Standard deviation in the context of a binomial distribution helps to understand the variability or spread of the possible outcomes around the expected value. It gives us a sense of how much the number of workers with a drug problem may differ from the average of 1.5.The formula for standard deviation in a binomial distribution is:\[ \sigma = \sqrt{n \cdot p \cdot (1-p)} \]Again, here:

• \( n = 20 \)
• \( p = 0.075 \)

Substituting these values, we have:\[ \sigma = \sqrt{20 \times 0.075 \times (1-0.075)} \]\[ \sigma = \sqrt{1.3875} \approx 1.178 \]This means that the number of workers with a drug problem typically differs from 1.5 by about 1.178 people. This standard deviation helps us appreciate the uncertainty or spread around that expected value.

Probability calculation in a binomial distribution is used to determine the likelihood of a specific number of successes in a given number of trials. For the problem at hand, we are interested in the probability that none of the 20 workers has a drug problem.The formula for calculating this probability is:\[ P(X = k) = \binom{n}{k} p^k (1-p)^{n-k} \]Where:

• \( n = 20 \) is the total number of trials,
• \( k = 0 \) is the number of successful outcomes we want to find out (in this case, no worker having a problem),
• \( p = 0.075 \) is the probability of any one worker having a drug problem.

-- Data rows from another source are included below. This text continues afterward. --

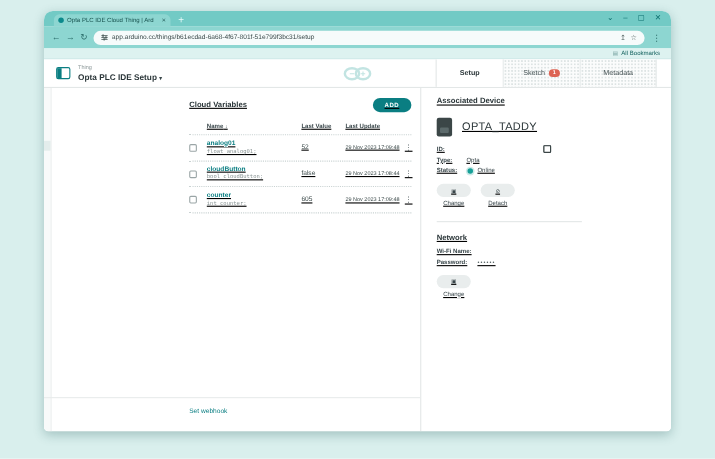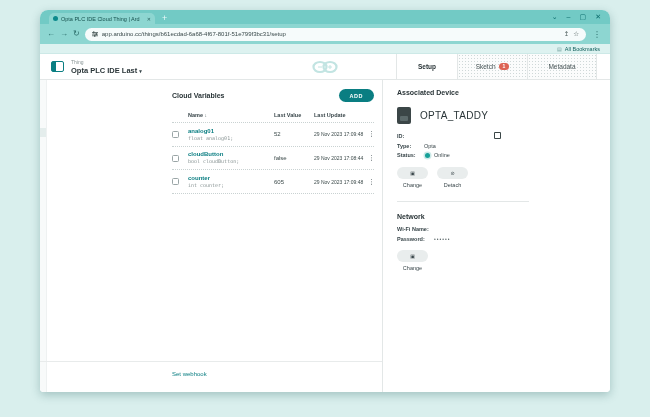--- a/index.html
+++ b/index.html
@@ -66,21 +66,21 @@
     background: #fff; font-weight: bold; color: #2a3538;
     border-left: 1px solid #e3e7e7;
   }
   .atab.w1 { width: 62px; } .atab.w2 { width: 70px; } .atab.w3 { width: 69px; }
   .badge {
     background: #dd6454; color: #fff; font-size: 5px; font-weight: bold;
     border-radius: 5px; padding: 1px 4px; line-height: 1;
   }
   .side-rail { position: absolute; left: 0; top: 26px; bottom: 0; width: 7px; background: #f8fafa; border-right: 1px solid #eef1f1; }
   .rail-notch { margin-top: 48px; height: 9px; background: #e4edec; }
-  .main { flex: 1; display: flex; }
+  .main { flex: 1; display: flex; text-decoration: underline; }
   
   .left-col { width: 343px; border-right: 1px solid #e3e7e7; padding: 9px 8px 0 132px; position: relative; }
   .vars-head { display: flex; align-items: center; justify-content: space-between; }
   .sec-title { font-size: 7px; font-weight: bold; color: #2a3538; }
   .add-btn {
     background: #0a7e82; color: #fff; font-size: 5.5px; font-weight: bold;
     letter-spacing: .5px; border: none; border-radius: 9px; padding: 3.5px 11px;
   }
   .grid { display: grid; grid-template-columns: 16px 86px 40px 52px 9px; align-items: center; }
   .thead { margin-top: 10px; padding-bottom: 4px; border-bottom: 1px dotted #c9d2d2; font-size: 5.5px; font-weight: bold; color: #39464a; }
@@ -167,21 +167,21 @@
   </div>
 
   <div class="app">
 
     <div class="app-header">
       <div class="hdr-left">
         <span class="panel-icon"></span>
         <div>
           <div class="thing-label">Thing</div>
           <div class="thing-name">
-            <span>Opta PLC IDE Last</span>
+            <span>Opta PLC IDE Setup</span>
             <span class="dd">▾</span>
           </div>
         </div>
       </div>
 
       <svg class="logo-svg hdr-logo" width="28" height="14" viewBox="0 0 28 14">
         <ellipse cx="9" cy="7" rx="6.5" ry="5"></ellipse>
         <ellipse cx="19" cy="7" rx="6.5" ry="5"></ellipse>
         <line x1="7" y1="7" x2="11" y2="7"></line>
         <line x1="17" y1="7" x2="21" y2="7"></line>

Substituting in these values, we find:\[ P(X = 0) = \binom{20}{0} (0.075)^0 (0.925)^{20} \]\[ P(X = 0) = 1 \times 1 \times 0.925^{20} \approx 0.2156 \]Thus, the probability that none of the workers sampled has a drug problem is approximately 0.2156. This calculation can help in understanding how likely it is to encounter zero cases in a random selection of 20 workers, given the national average reported in the initial study.